On the feature side, highlights include Preggoland, the latest from director Jacob Tierney (The Trotsky). In this comedy, Ruth (played by Sonja Bennett, who also makes her screenwriting debut here) fakes being pregnant so she can fit in with her child-rearing friends.
Kris Elgstrand (who co-directed and wrote the screenplay for Doppelganger Paul) directs Songs She Wrote About People She Knows, about a lonely woman who has trouble connecting with people and expressing herself, until she begins writing brutally honest songs about them and leaving them on their voice-mail.

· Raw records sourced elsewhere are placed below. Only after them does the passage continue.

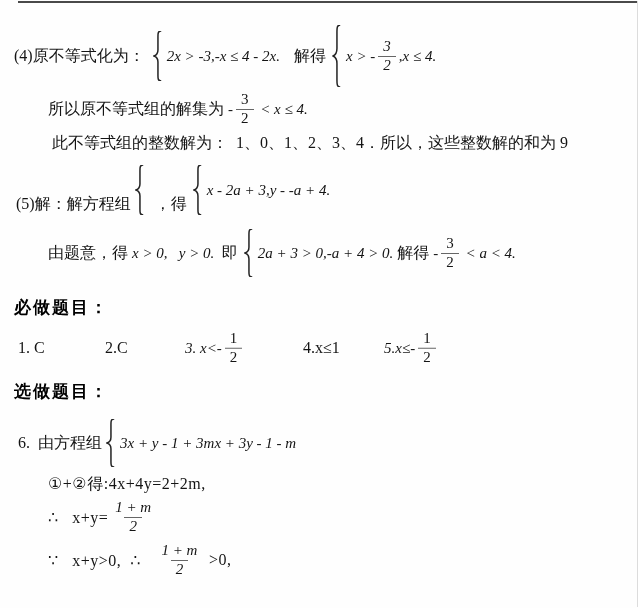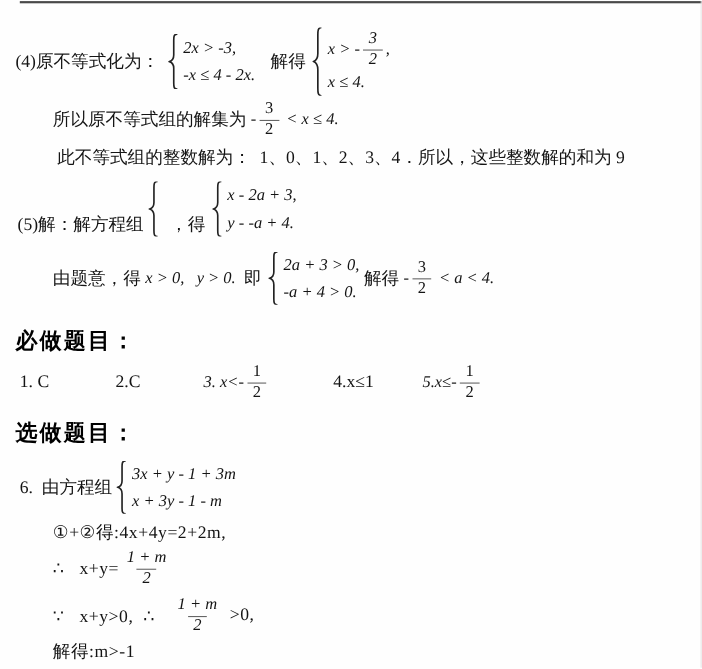"2x > -3," .rows { flex-direction: column -> row }
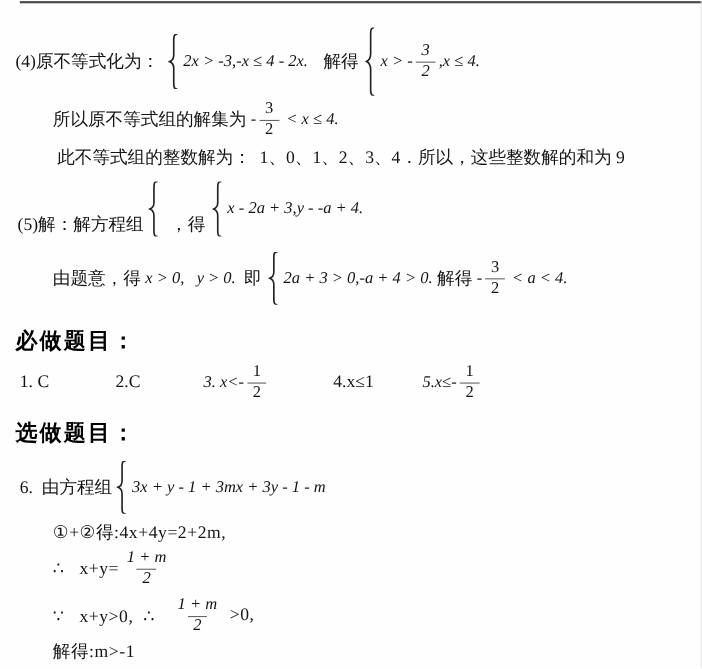"必做题目：" .heading { font-size: 20px -> 17px }
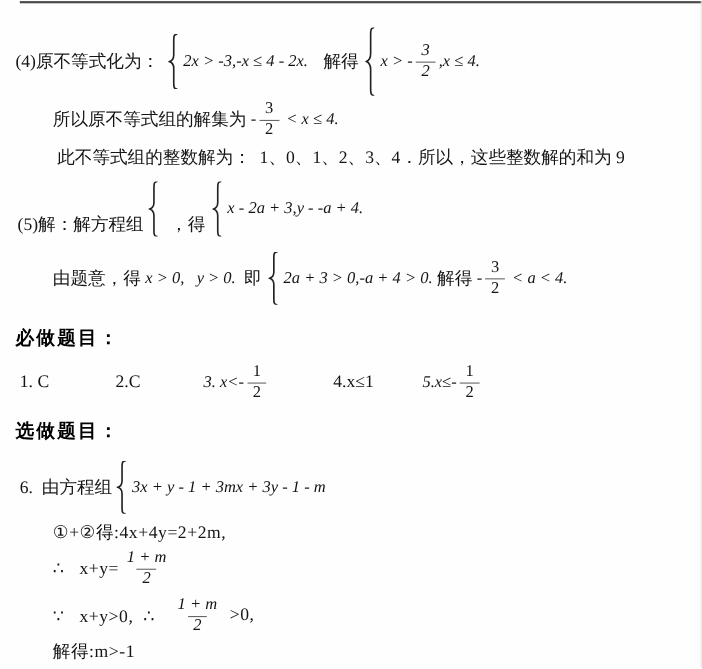"解得:m>-1" div.line { html: <div> <span>解得:m&gt;-1</span> </div> -> none }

Sitting on the Edge of Marlene is described as a darkly comic drama centring on mother/daughter con artists. Ana Valine won best director at the Leo Awards this year for the film.
Andrew Huculiak, best known as the drummer for the Vancouver-based indie-rock band We Are the City, makes his directorial debut with Violent, inspired by the band’s 2013 album of the same title. Shot in Norway and written in Norwegian, it stars Dagny Backer Johnsen as a young woman who copes with a catastrophic loss by losing herself in memories of the people who loved her most.
Other B.C. films announced for VIFF Tuesday include: Jason Bourque’s thriller Black Fly, Matt O’Mahoney’s horror film Bloody Knuckles, René Brar’s Martin’s Pink Pickle, Soran Mardookhi’s Turbulence, and Maureen Bradley’s Two 4 One, described as a bittersweet rom-com with a transgender hero in an unimaginable predicament.
The festival will also feature nearly 20 short films from B.C. directors.
VIFF runs Sept. 25 to Oct. 10.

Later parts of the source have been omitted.